Espnet: Reproduce SOTA TTS result on LJspeech

Created on 12 Mar 2020  Â·  4Comments  Â·  Source: espnet/espnet

I want to reproduce the SOTA TTS result on LJspeech, which based on Transformer.v3 and its MOS is 4.25.
Does "train_pytorch_transformer.v3.yaml" corresponds to the SOTA model configuration? I notice that these also exists "train_pytorch_transformer.v3.single.yaml", is this config for single_gpu training? How many GPUS should I use and do I have to modify these yaml files to reproduce the SOTA TTS result on LJspeech? (also the provided pretrained model config is also a little different from "train_pytorch_transformer.v3.yaml", which is more closer to the posted result?)
BTW, which vocoder did you use?
Thanks!

Question TTS

All 4 comments

Hi @Syrup274. I will answer your questions.

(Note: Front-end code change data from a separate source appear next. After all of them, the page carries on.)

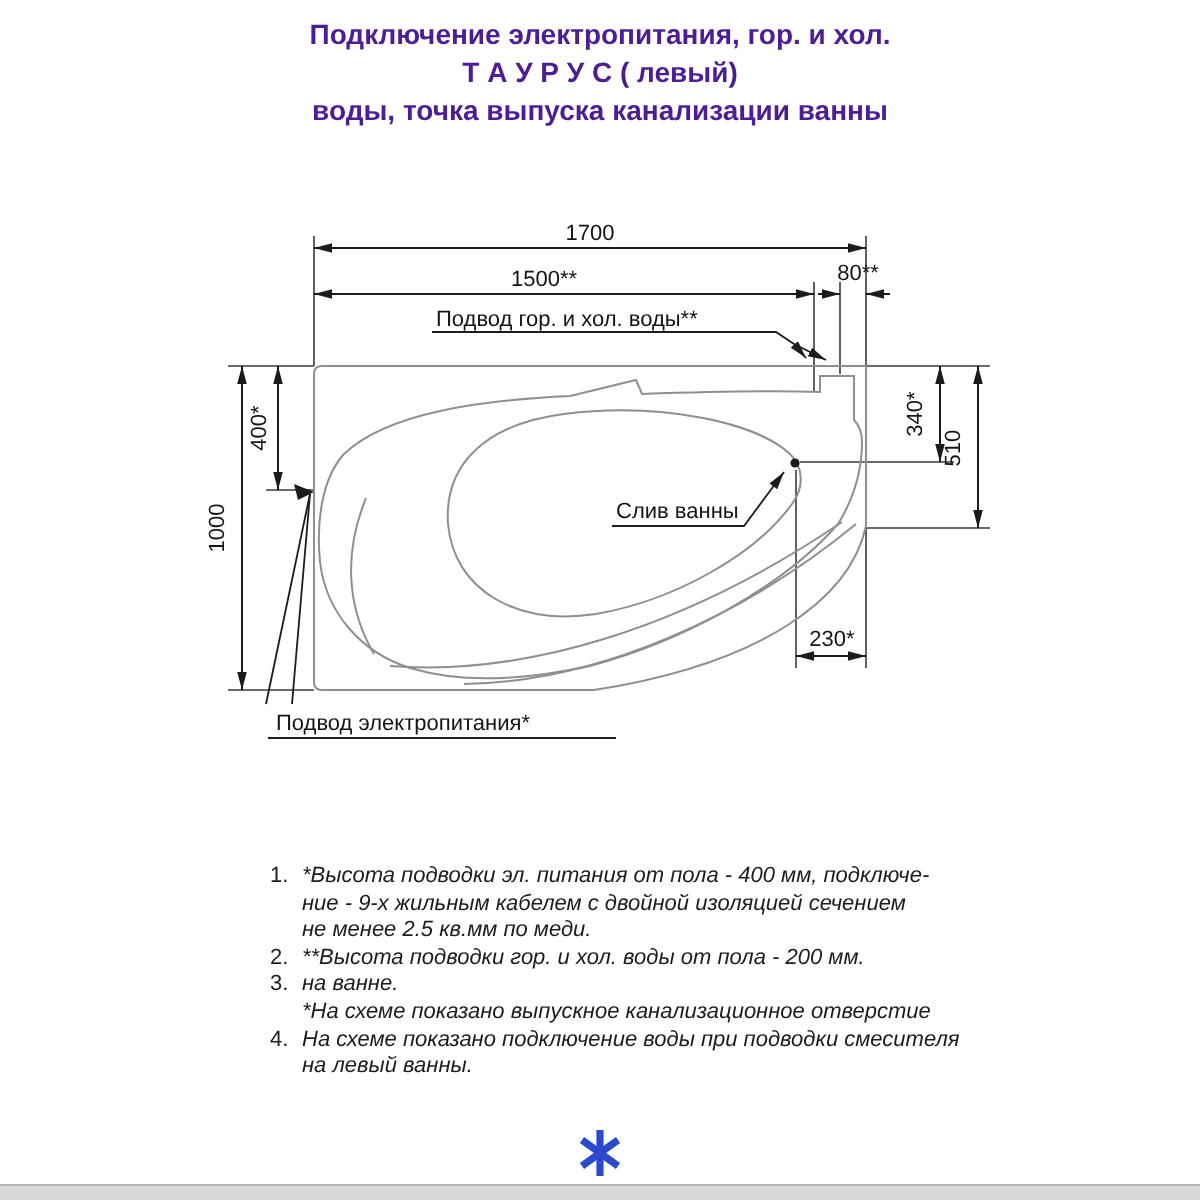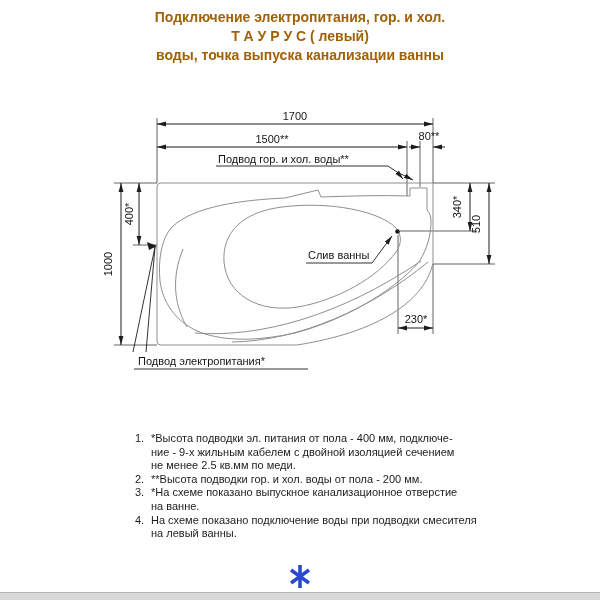"Подключение электропитания, гор. и хол." .title { color: #a16207 -> #4c1d95 }
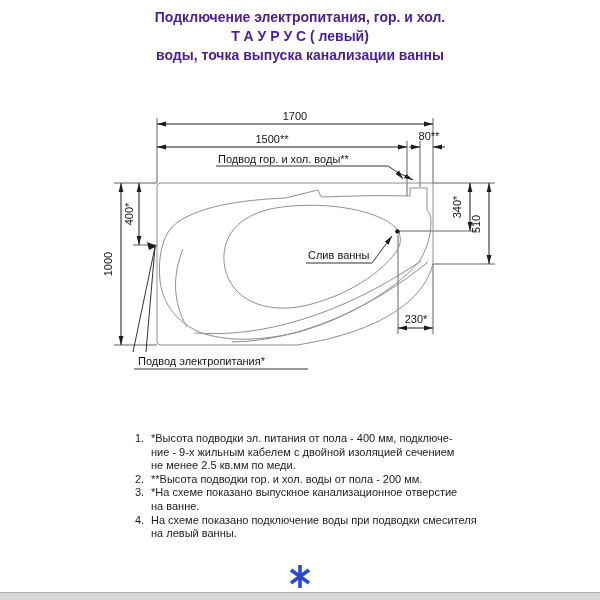"*Высота подводки эл. питания от" .note .body { font-style: none -> italic }
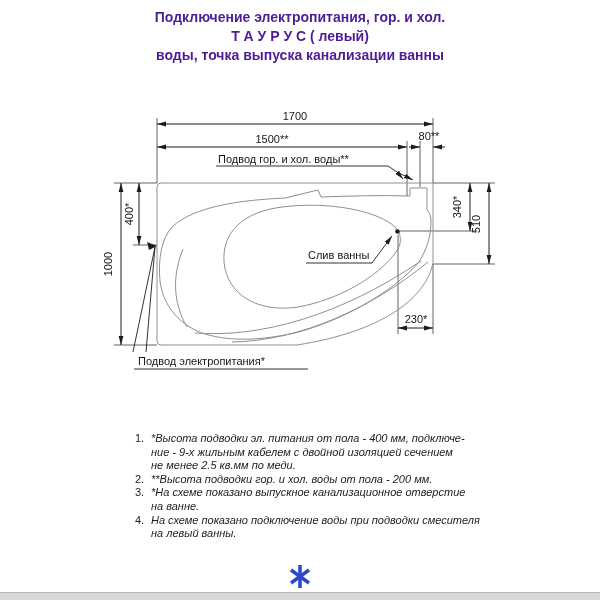"*На схеме показано выпускное" div { order: before "на ванне." -> after "на ванне." }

  • The model used in the paper is this result. You can access the model and samples. This model is trained with trans_type=phn, train_pytorch_transformer.v3.yaml, and full band mel (fmin=0 fmax=11025).
  • The vocoder used in the paper is MoL WaveNet. You can check the other one from here.
  • The difference between train_pytorch_transformer.v3.yaml and train_pytorch_transformer.v3.single.yaml is batch_size. *.single.yaml config can be ran on a single gpu with 12 GB memory. Since we use gradient accumulation, the results w/ both configs should be the same theoretically.
  • In current master, we use limited band mel 89-7600 and we can select phn or char for both transformer and tacotron 2. Therefore, the quality of taco 2 and the transformer is almost the same.
  • You can check the samples and pretrained models of all models from here.
  • If you want to try on online, play with our demo notebook.

Thanks @kan-bayashi for your reply.

Another three questions:

  1. How many GPUs did you use in "train_pytorch_transformer.v3.yaml"? (in model.json of pretrained model it seems to be 2, but it seems to be 3 according to batch size). Can I use more GPUs?
  2. I didn't find "train_pytorch_transformer.v3.yaml" in tag v0.5.3. Do I have to checkout to v0.5.4 or just modify the scripts on master?

3. I notice some differences in "decode.yaml" between master and v0.5.3, does these extra lines affect the final result?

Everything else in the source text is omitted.